Azure blob storage
Last updated
Last updated
Azure Blob Storage is a service that enables you to store massive amounts of unstructured data as binary large objects, or blobs, in the cloud. Blobs are an efficient way to store data files in a format that is optimized for cloud-based storage, and applications can read and write them by using the Azure blob storage API.
In an Azure storage account, you store blobs in containers. A container provides a convenient way of grouping related blobs together. You control who can read and write blobs inside a container at the container level.
Within a container, you can organize blobs in a hierarchy of virtual folders, similar to files in a file system on disk. However, by default, these folders are simply a way of using a "/" character in a blob name to organize the blobs into namespaces. The folders are purely virtual, and you can't perform folder-level operations to control access or perform bulk operations.
Azure Blob Storage supports three different types of blob:
Block blobs. A block blob is handled as a set of blocks. Each block can vary in size, up to 100 MB. A block blob can contain up to 50,000 blocks, giving a maximum size of over 4.7 TB. The block is the smallest amount of data that can be read or written as an individual unit. Block blobs are best used to store discrete, large, binary objects that change infrequently.

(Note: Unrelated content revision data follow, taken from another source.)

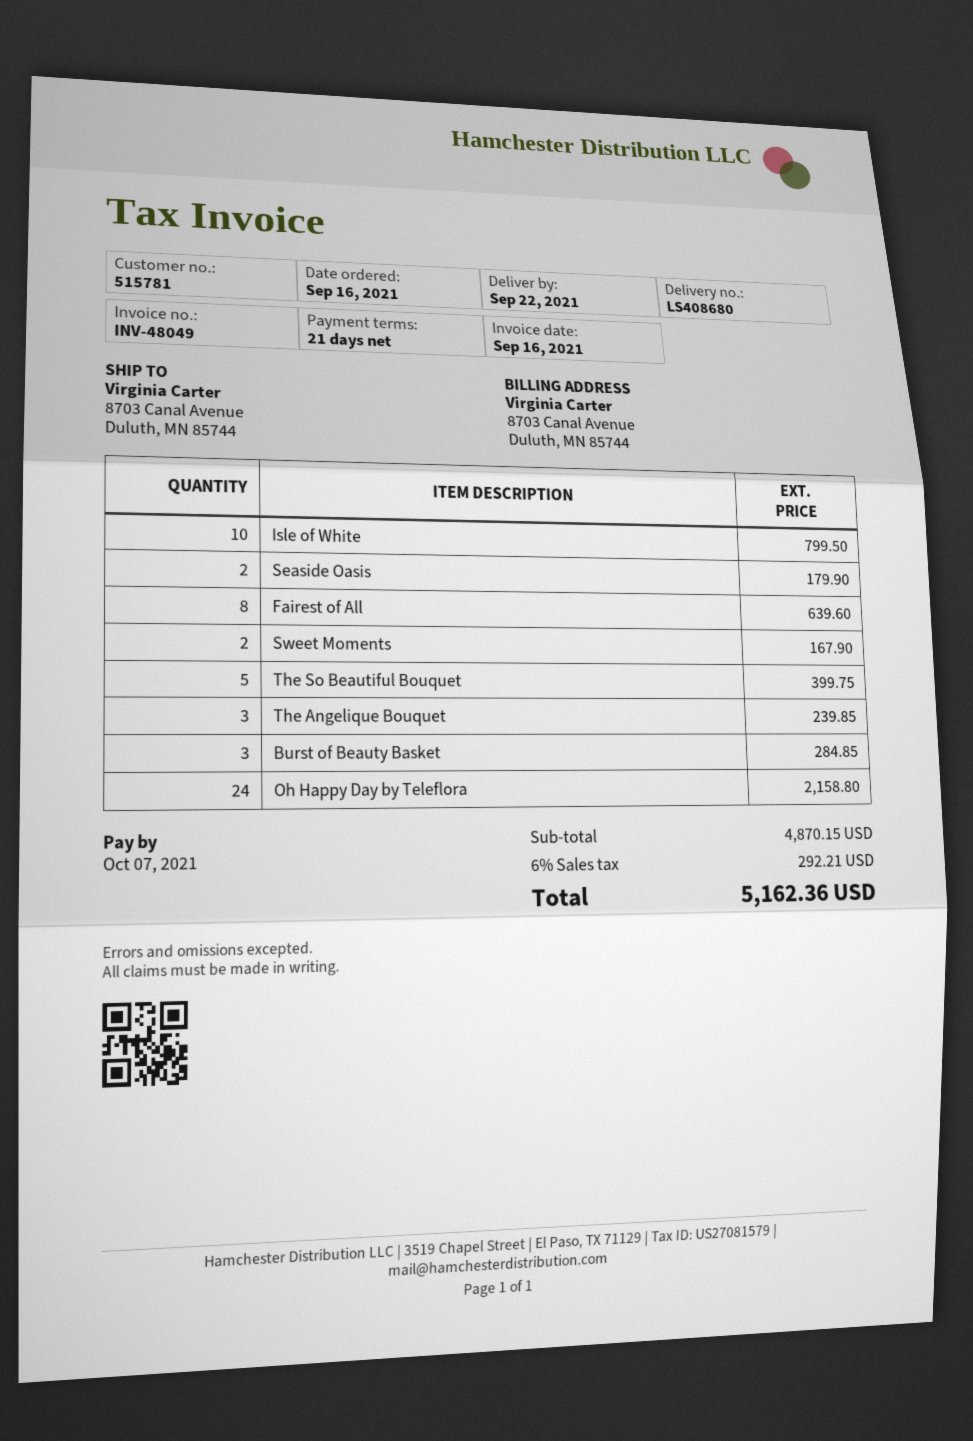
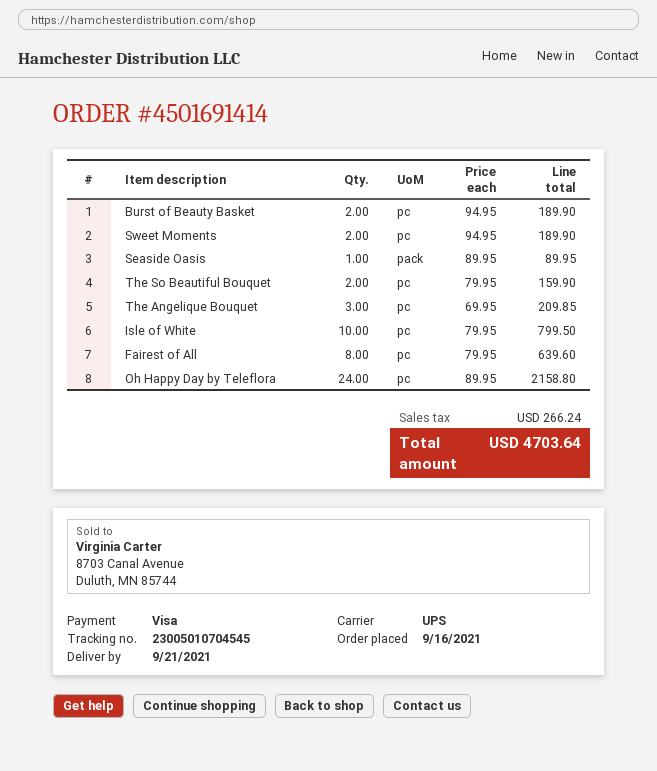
delivery date: 2021-09-22 -> 2021-09-21
Seaside Oasis: 2 for 179.90 -> 1 for 89.95
Sweet Moments: 2 for 167.90 -> 2 for 189.90
The So Beautiful Bouquet: 5 for 399.75 -> 2 for 159.90
The Angelique Bouquet: 3 for 239.85 -> 3 for 209.85
Burst of Beauty Basket: 3 for 284.85 -> 2 for 189.90
tax: 292.21 -> 266.24
total: 5162.36 -> 4703.64

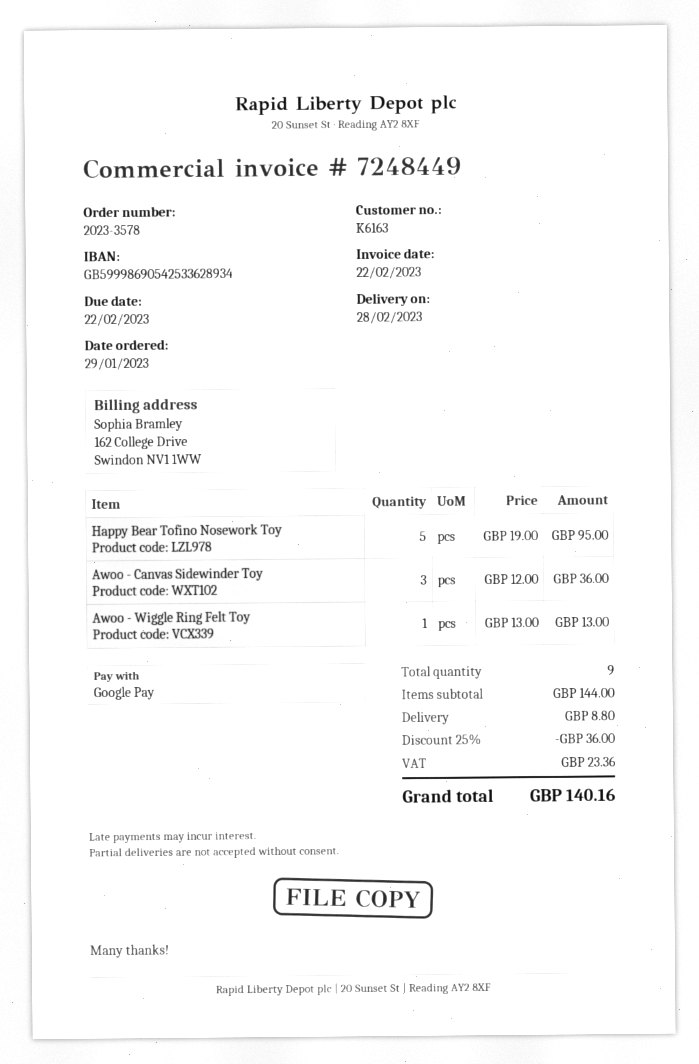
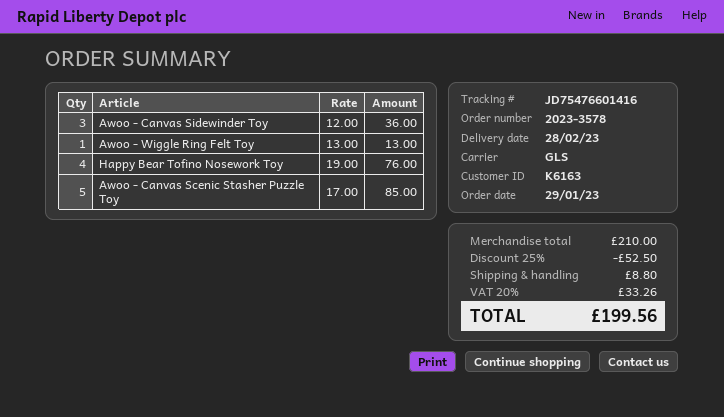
Happy Bear Tofino Nosework Toy: 5 x 19.00 = 95.00 -> 4 x 19.00 = 76.00
Awoo - Canvas Scenic Stasher Puzzle Toy: none -> 5 x 17.00 = 85.00
subtotal: 144.00 -> 210.00
discount: 25% = 36.00 -> 25% = 52.50
tax: 23.36 -> 33.26
total: 140.16 -> 199.56

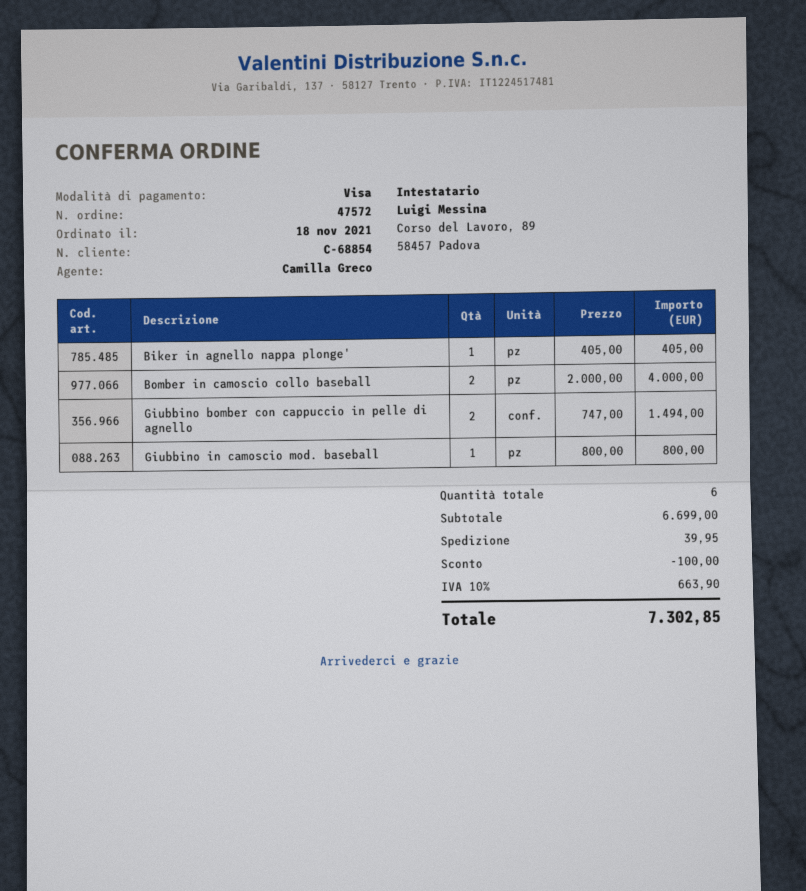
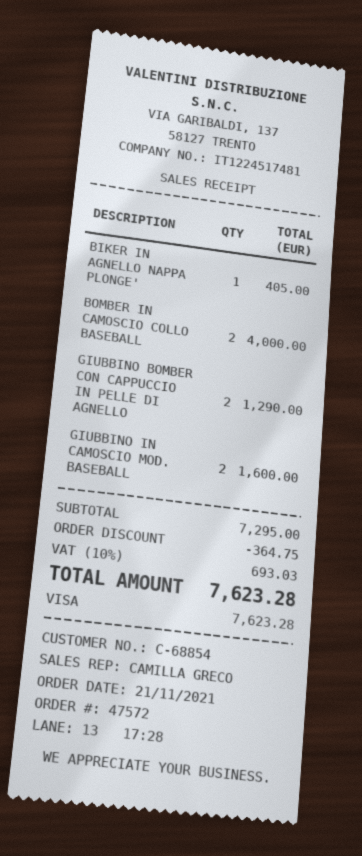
order date: 2021-11-18 -> 2021-11-21
Giubbino bomber con cappuccio in pelle di agnello: 2 for 1494.00 -> 2 for 1290.00
Giubbino in camoscio mod. baseball: 1 for 800.00 -> 2 for 1600.00
subtotal: 6699.00 -> 7295.00
discount: 100.00 -> 364.75
shipping: 39.95 -> none
tax: 10% = 663.90 -> 10% = 693.03
total: 7302.85 -> 7623.28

Page blobs. A page blob is organized as a collection of fixed size 512-byte pages. A page blob is optimized to support random read and write operations; you can fetch and store data for a single page if necessary. A page blob can hold up to 8 TB of data. Azure uses page blobs to implement virtual disk storage for virtual machines.
Append blobs. An append blob is a block blob optimized to support append operations. You can only add blocks to the end of an append blob; updating or deleting existing blocks isn't supported. Each block can vary in size, up to 4 MB. The maximum size of an append blob is just over 195 GB.
Blob storage provides three access tiers, which help to balance access latency and storage cost:
The Hot tier is the default. You use this tier for blobs that are accessed frequently. The blob data is stored on high-performance media.
The Cool tier has lower performance and incurs reduced storage charges compared to the Hot tier. Use the Cool tier for data that is accessed infrequently. It's common for newly created blobs to be accessed frequently initially, but less so as time passes. In these situations, you can create the blob in the Hot tier, but migrate it to the Cool tier later. You can migrate a blob from the Cool tier back to the Hot tier.
The Archive tier provides the lowest storage cost but with increased latency. The Archive tier is intended for historical data that mustn't be lost but is required only rarely. Blobs in the Archive tier are effectively stored in an offline state. Typical reading latency for the Hot and Cool tiers is a few milliseconds, but for the Archive tier, it can take hours for the data to become available. To retrieve a blob from the Archive tier, you must change the access tier to Hot or Cool. The blob will then be rehydrated. You can read the blob only when the rehydration process is complete.
You can create lifecycle management policies for blobs in a storage account. A lifecycle management policy can automatically move a blob from Hot to Cool, and then to the Archive tier, as it ages and is used less frequently (policy is based on the number of days since modification). A lifecycle management policy can also be arranged to delete outdated blobs.